In triple-negative breast cancer, the radioresistance gene signature is broader and is associated with epithelialmesenchymal transition (EMT) and stemness. ZEB2 and NOTCH4 are key inducers of EMT, which is linked to therapy resistance [31, 32, 33]. FOXM1 and UBE2C regulate the cell cycle and mitosis, contributing to the rapid recovery of the tumor cell population [34, 35]. Moreover, enhanced DNA repair dependent on FoxO3a/FoxM1 may play a key role in the survival of fibroblasts resistant to cell death following irradiation [36]. TGM2 gene is also associated with radioresistance [37]. This suggests that in triple-negative breast cancer, resistance may be associated with the presence of a population of stemlike tumor cells exhibiting mesenchymal characteristics.

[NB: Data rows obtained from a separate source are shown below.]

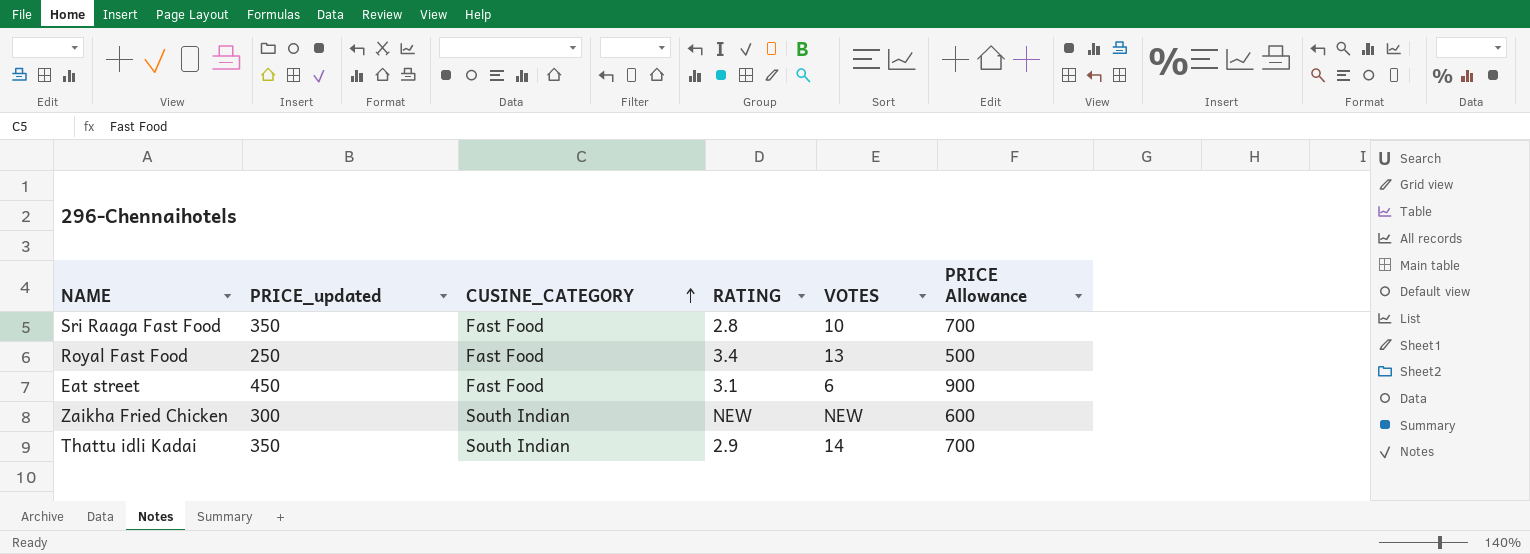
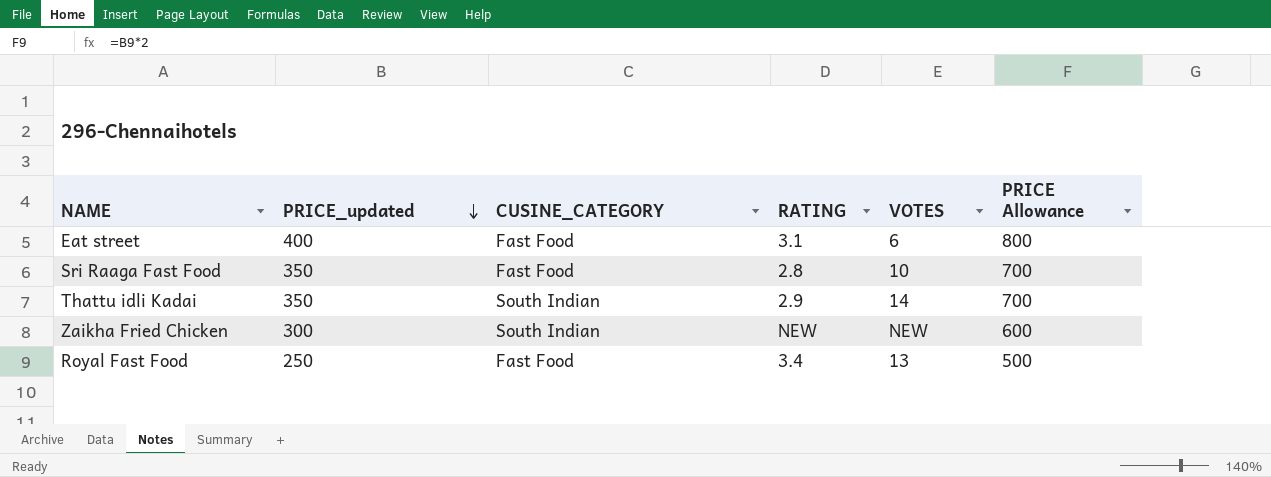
row order: CUSINE_CATEGORY ascending -> PRICE_updated descending
Eat street | PRICE_updated: 450 -> 400
Eat street | PRICE Allowance: 900 -> 800

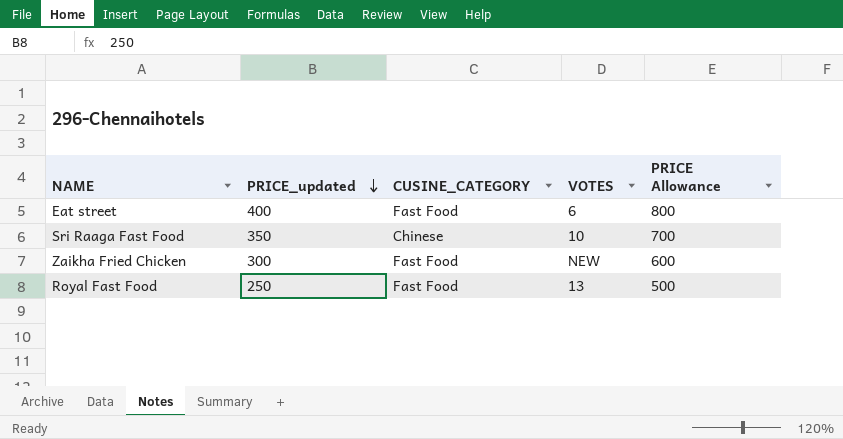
column RATING | position: 4 -> none
row Thattu idli Kadai: 350 | South Indian | 2.9 | 14 | 700 -> none
Sri Raaga Fast Food | CUSINE_CATEGORY: Fast Food -> Chinese
Zaikha Fried Chicken | CUSINE_CATEGORY: South Indian -> Fast Food

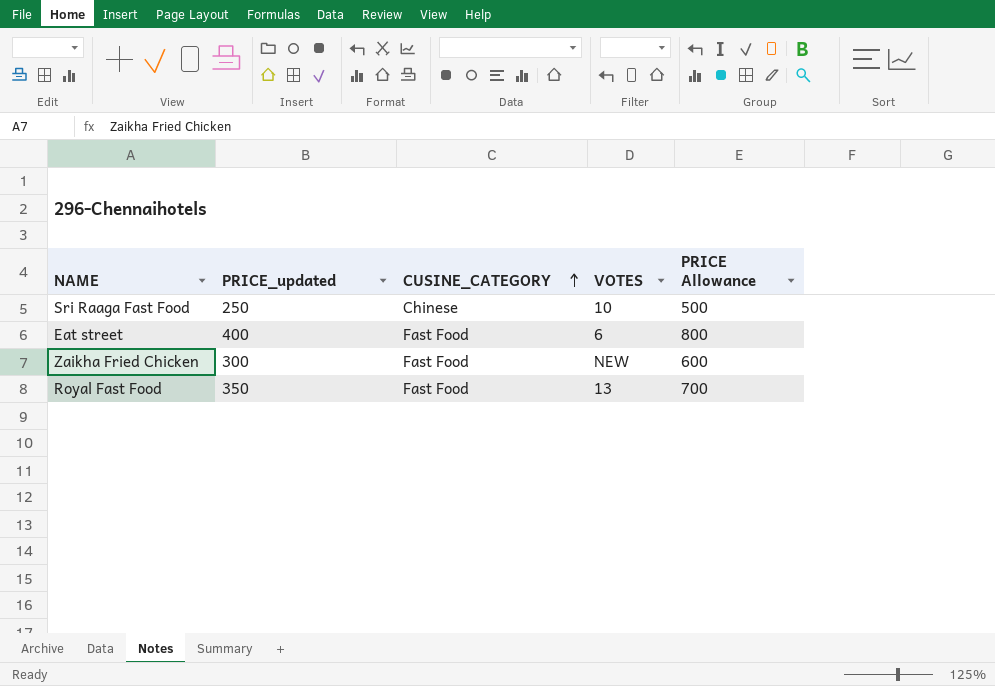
row order: PRICE_updated descending -> CUSINE_CATEGORY ascending
Sri Raaga Fast Food | PRICE_updated: 350 -> 250
Sri Raaga Fast Food | PRICE Allowance: 700 -> 500
Royal Fast Food | PRICE_updated: 250 -> 350
Royal Fast Food | PRICE Allowance: 500 -> 700

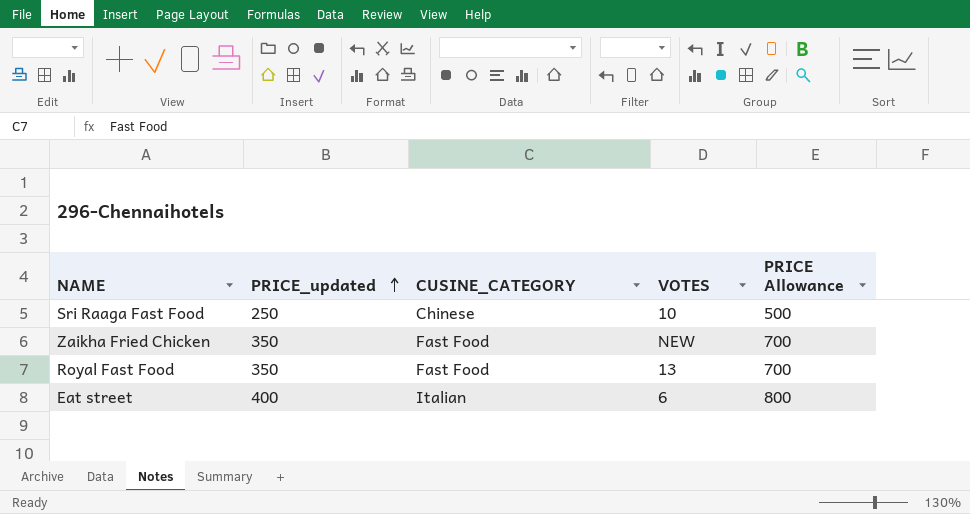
row order: CUSINE_CATEGORY ascending -> PRICE_updated ascending
Zaikha Fried Chicken | PRICE_updated: 300 -> 350
Zaikha Fried Chicken | PRICE Allowance: 600 -> 700
Eat street | CUSINE_CATEGORY: Fast Food -> Italian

Our study demonstrates that FAP⁺ fibroblasts are not a homogeneous population but functionally adapt to the molecular subtype specificity. In luminal breast cancer, they act as architects of the stroma, whereas in triple-negative breast cancer, they function as immune regulators and promoters of angiogenesis. The identification of distinct gene sets associated with radioresistance suggests that resistance cases may occur during FAP-targeted radionuclide therapy, warranting the proactive development of strategies to overcome it.

CONCLUSIONS

The study enabled the identification of highly specific transcriptomic profiles of FAP⁺ stroma of luminal and triple-negative breast tumors, clearly reflecting the biology of molecular subtypes of breast cancer. The obtained data emphasize the necessity of considering the tumor’s molecular subtype when developing stroma-targeted therapies and open new avenues for creating personalized combination treatments aimed at specific resistance mechanisms within the tumor microenvironment.